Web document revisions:

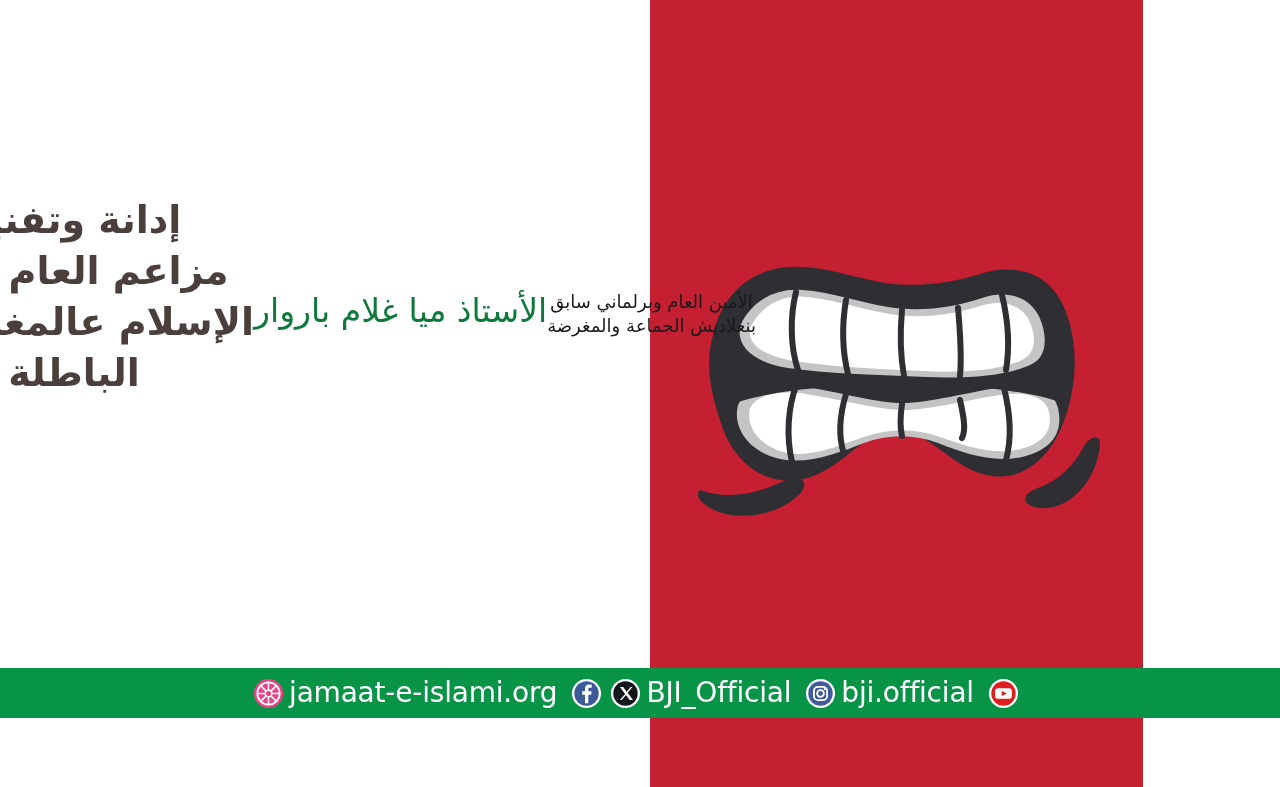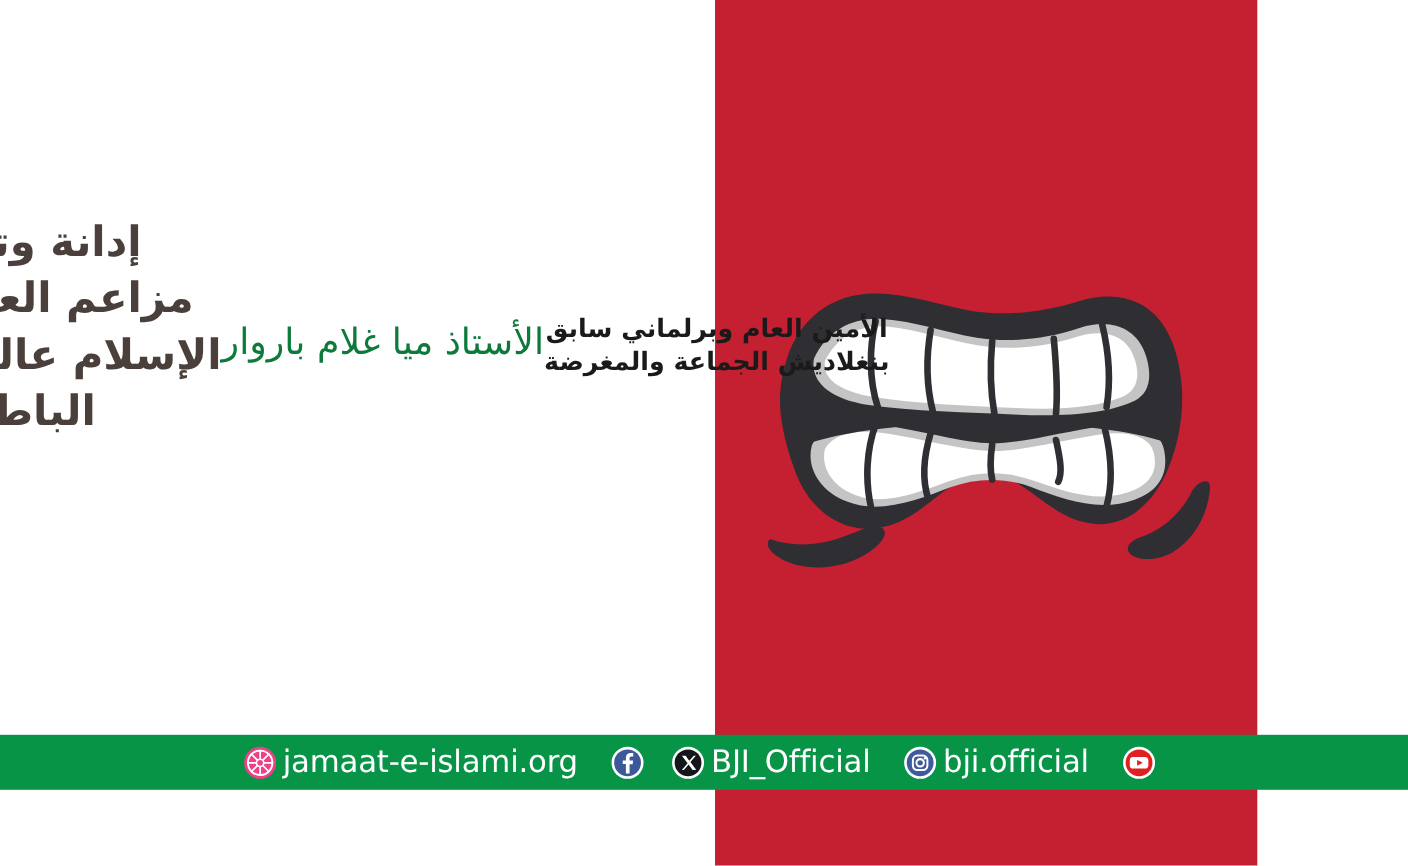--- a/index.html
+++ b/index.html
@@ -76,43 +76,43 @@
     font-weight: 400;
     line-height: 1.18;
     margin: 0 0 6px 0;
     white-space: nowrap;
   }
 
   .speaker-role {
     direction: rtl;
     text-align: center;
     color: #1a1a1a;
-    font-size: 23px;
-    font-weight: 700;
+    font-size: 18px;
+    font-weight: 400;
     line-height: 1.32;
     margin: 0;
   }
   .speaker-role .role-line { display: block; white-space: nowrap; }
 
   
   .footer-bar {
     position: absolute;
     left: 0;
     top: 668px;
     width: 1280px;
     height: 50px;
     background: #079447;
     display: flex;
     align-items: center;
     justify-content: center;
   }
   .social-row {
     display: flex;
     align-items: center;
-    gap: 16px;
+    gap: 0px;
   }
   .social-item {
     display: flex;
     align-items: center;
     gap: 5px;
     margin-right: 14px;
   }
   .social-item:last-child { margin-right: 0; }
   .social-icon {
     width: 31px;

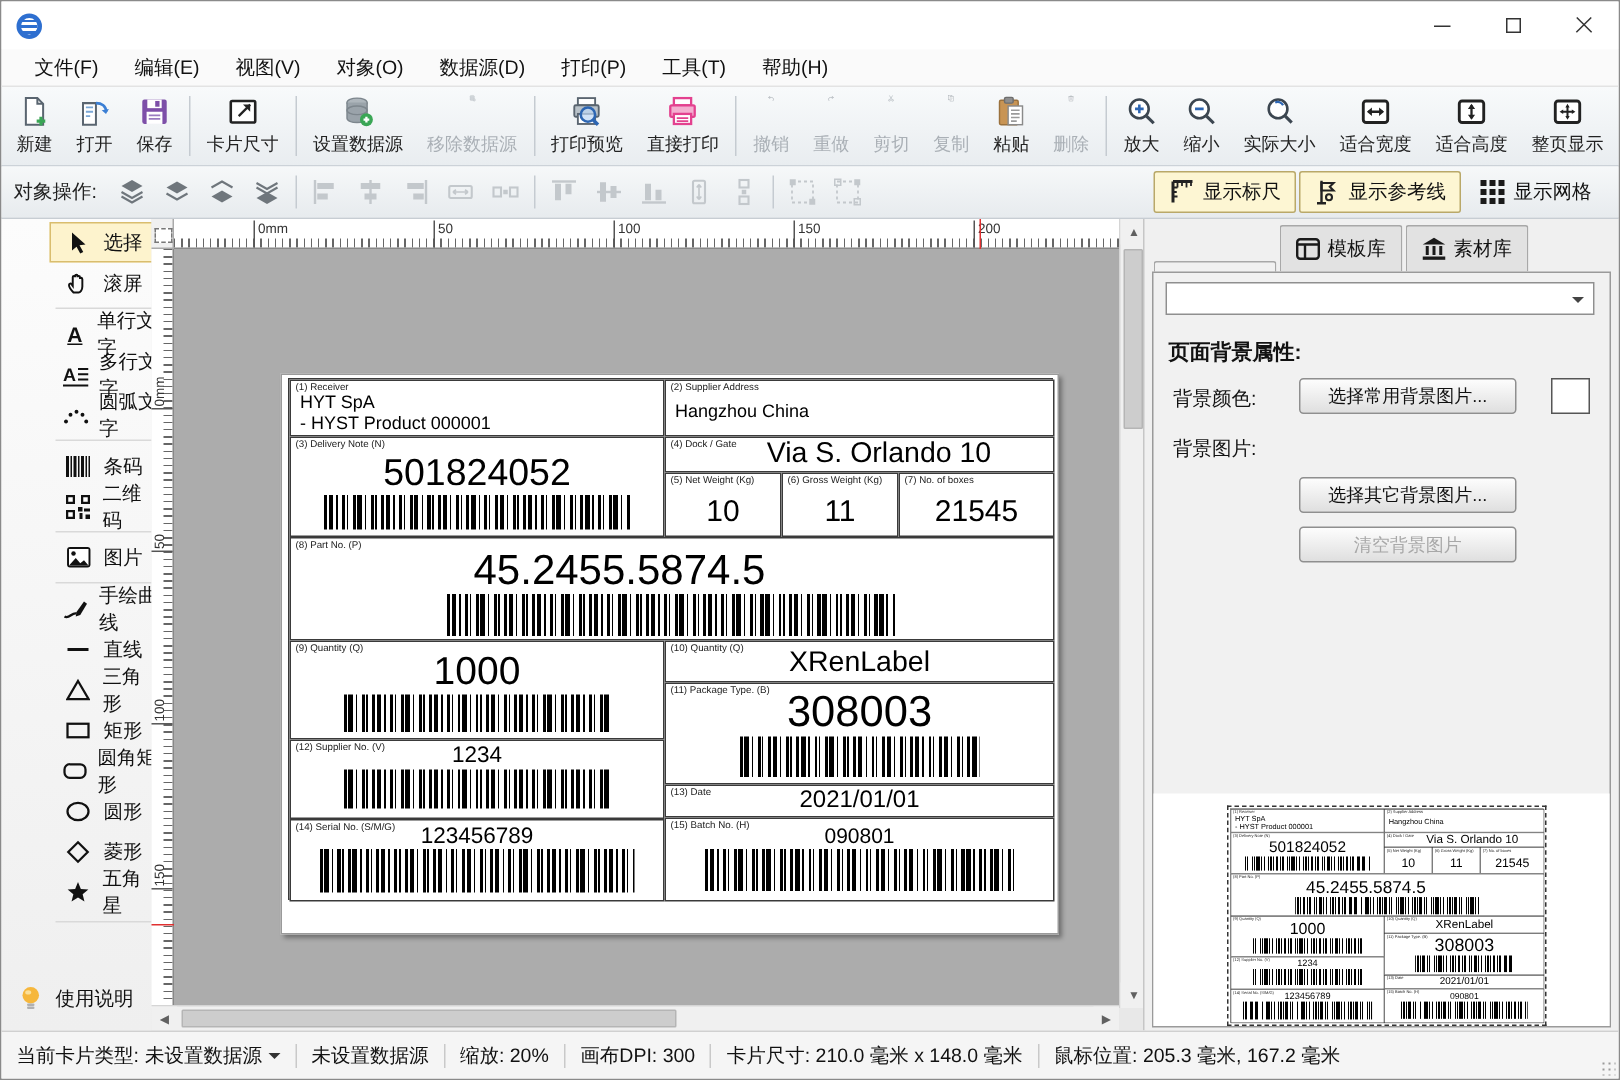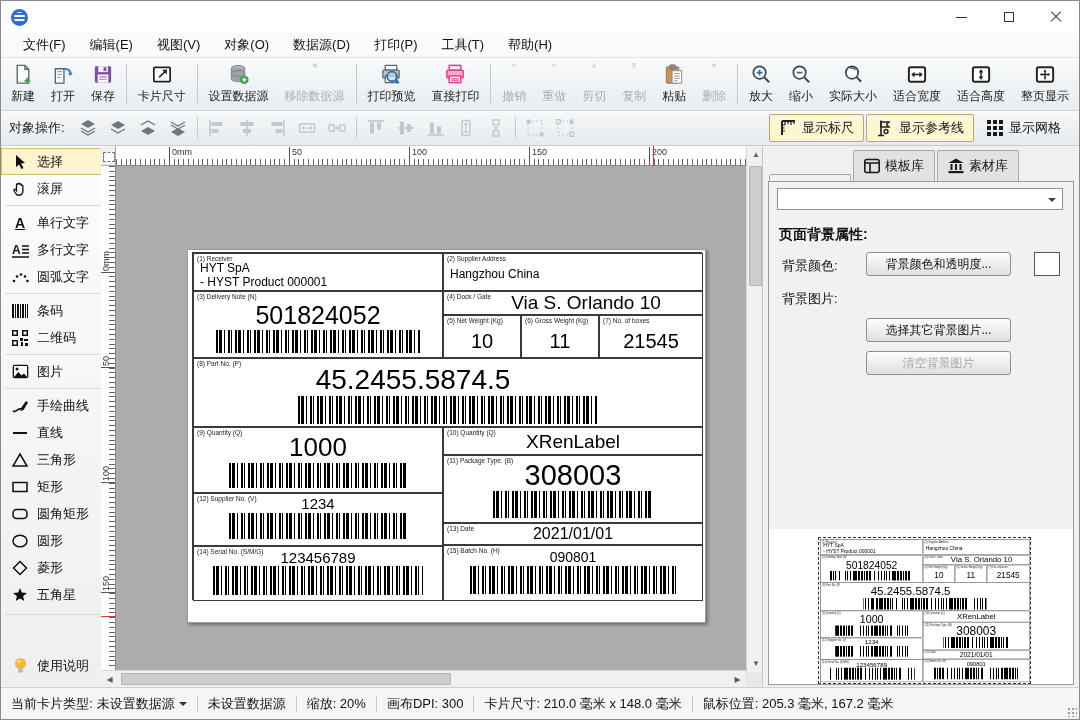--- a/index.html
+++ b/index.html
@@ -35,21 +35,21 @@
   .objbar { position:absolute; left:0; top:110px; right:0; height:35px; background:linear-gradient(#f6f8f9,#e7ebee); border-bottom:1px solid #c7cdd3; display:flex; align-items:center; padding:0 8px; }
   .objbar-label { font-size:13px; color:#222; margin-right:8px; }
   .obtn { width:30px; height:26px; display:flex; align-items:center; justify-content:center; border-radius:3px; color:#6f767c; }
   .obtn.disabled { color:#c3c8cc; }
   .osep { width:1px; height:22px; background:#c5cbd1; margin:0 4px; }
   .toggle-btn { display:flex; align-items:center; gap:5px; height:28px; padding:0 9px; font-size:13px; border:1px solid transparent; border-radius:2px; margin-left:2px; }
   .toggle-btn.active { background:#fdf6d3; border-color:#b9a869; }
   .objbar-right { margin-left:auto; display:flex; align-items:center; }
 
   
-  .sidebar { position:absolute; left:0; top:145px; width:107px; bottom:32px; background:linear-gradient(#fcfcfc,#efefef); border-right:1px solid #c6c6c6; padding-top:2px; }
+  .sidebar { position:absolute; left:0; top:145px; width:107px; bottom:32px; background:linear-gradient(#fcfcfc,#efefef); border-right:1px solid #c6c6c6; padding-top:2px;padding-left:32px; }
   .side-item { display:flex; align-items:center; gap:7px; height:27px; padding-left:8px; font-size:13px; color:#111; border:1px solid transparent; }
   .side-item.selected { background:#fdf3cd; border-color:#d9bd6e; }
   .side-sep { height:1px; background:#d9d9d9; margin:3px 4px; }
   .side-icon { width:20px; display:flex; justify-content:center; align-items:center; font-size:15px; color:#111; }
   .side-help { position:absolute; left:0; right:1px; bottom:8px; }
 
   
   .canvas-area { position:absolute; left:100px; top:145px; width:663px; bottom:32px; background:#e8e8e8; }
   .ruler-corner { position:absolute; left:0; top:0; width:15px; height:20px; background:#f0f0f0; border-right:1px solid #aaa; border-bottom:1px solid #aaa; }
   .ruler-corner::after { content:""; position:absolute; left:2px; top:6px; width:10px; height:8px; border:1px dashed #777; background:#fff; }
@@ -771,21 +771,21 @@
     </div>
     <div class="panel-frame">
       <div class="combo">
         <span></span>
         <div class="combo-arrow"></div>
       </div>
       <div class="section-title">页面背景属性:</div>
 
       <div class="prop-label" style="top:75px">背景颜色:</div>
       <div class="pbtn" style="top:70px">
-          <span>背景颜色和透明度...</span>
+          <span>选择常用背景图片...</span>
         </div>
       <div class="swatch" style="top:70px"></div>
 
       <div class="prop-label" style="top:108px">背景图片:</div>
       <div class="pbtn" style="top:136px">
           <span>选择其它背景图片...</span>
         </div>
       <div class="pbtn disabled" style="top:169px">
           <span>清空背景图片</span>
         </div>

Instructions for the task
Give back the records word for word, without their pictures.

Result
--- a/index.html
+++ b/index.html
@@ -76,43 +76,43 @@
     font-weight: 400;
     line-height: 1.18;
     margin: 0 0 6px 0;
     white-space: nowrap;
   }
 
   .speaker-role {
     direction: rtl;
     text-align: center;
     color: #1a1a1a;
-    font-size: 23px;
-    font-weight: 700;
+    font-size: 18px;
+    font-weight: 400;
     line-height: 1.32;
     margin: 0;
   }
   .speaker-role .role-line { display: block; white-space: nowrap; }
 
   
   .footer-bar {
     position: absolute;
     left: 0;
     top: 668px;
     width: 1280px;
     height: 50px;
     background: #079447;
     display: flex;
     align-items: center;
     justify-content: center;
   }
   .social-row {
     display: flex;
     align-items: center;
-    gap: 16px;
+    gap: 0px;
   }
   .social-item {
     display: flex;
     align-items: center;
     gap: 5px;
     margin-right: 14px;
   }
   .social-item:last-child { margin-right: 0; }
   .social-icon {
     width: 31px;

--- a/index.html
+++ b/index.html
@@ -35,21 +35,21 @@
   .objbar { position:absolute; left:0; top:110px; right:0; height:35px; background:linear-gradient(#f6f8f9,#e7ebee); border-bottom:1px solid #c7cdd3; display:flex; align-items:center; padding:0 8px; }
   .objbar-label { font-size:13px; color:#222; margin-right:8px; }
   .obtn { width:30px; height:26px; display:flex; align-items:center; justify-content:center; border-radius:3px; color:#6f767c; }
   .obtn.disabled { color:#c3c8cc; }
   .osep { width:1px; height:22px; background:#c5cbd1; margin:0 4px; }
   .toggle-btn { display:flex; align-items:center; gap:5px; height:28px; padding:0 9px; font-size:13px; border:1px solid transparent; border-radius:2px; margin-left:2px; }
   .toggle-btn.active { background:#fdf6d3; border-color:#b9a869; }
   .objbar-right { margin-left:auto; display:flex; align-items:center; }
 
   
-  .sidebar { position:absolute; left:0; top:145px; width:107px; bottom:32px; background:linear-gradient(#fcfcfc,#efefef); border-right:1px solid #c6c6c6; padding-top:2px; }
+  .sidebar { position:absolute; left:0; top:145px; width:107px; bottom:32px; background:linear-gradient(#fcfcfc,#efefef); border-right:1px solid #c6c6c6; padding-top:2px;padding-left:32px; }
   .side-item { display:flex; align-items:center; gap:7px; height:27px; padding-left:8px; font-size:13px; color:#111; border:1px solid transparent; }
   .side-item.selected { background:#fdf3cd; border-color:#d9bd6e; }
   .side-sep { height:1px; background:#d9d9d9; margin:3px 4px; }
   .side-icon { width:20px; display:flex; justify-content:center; align-items:center; font-size:15px; color:#111; }
   .side-help { position:absolute; left:0; right:1px; bottom:8px; }
 
   
   .canvas-area { position:absolute; left:100px; top:145px; width:663px; bottom:32px; background:#e8e8e8; }
   .ruler-corner { position:absolute; left:0; top:0; width:15px; height:20px; background:#f0f0f0; border-right:1px solid #aaa; border-bottom:1px solid #aaa; }
   .ruler-corner::after { content:""; position:absolute; left:2px; top:6px; width:10px; height:8px; border:1px dashed #777; background:#fff; }
@@ -771,21 +771,21 @@
     </div>
     <div class="panel-frame">
       <div class="combo">
         <span></span>
         <div class="combo-arrow"></div>
       </div>
       <div class="section-title">页面背景属性:</div>
 
       <div class="prop-label" style="top:75px">背景颜色:</div>
       <div class="pbtn" style="top:70px">
-          <span>背景颜色和透明度...</span>
+          <span>选择常用背景图片...</span>
         </div>
       <div class="swatch" style="top:70px"></div>
 
       <div class="prop-label" style="top:108px">背景图片:</div>
       <div class="pbtn" style="top:136px">
           <span>选择其它背景图片...</span>
         </div>
       <div class="pbtn disabled" style="top:169px">
           <span>清空背景图片</span>
         </div>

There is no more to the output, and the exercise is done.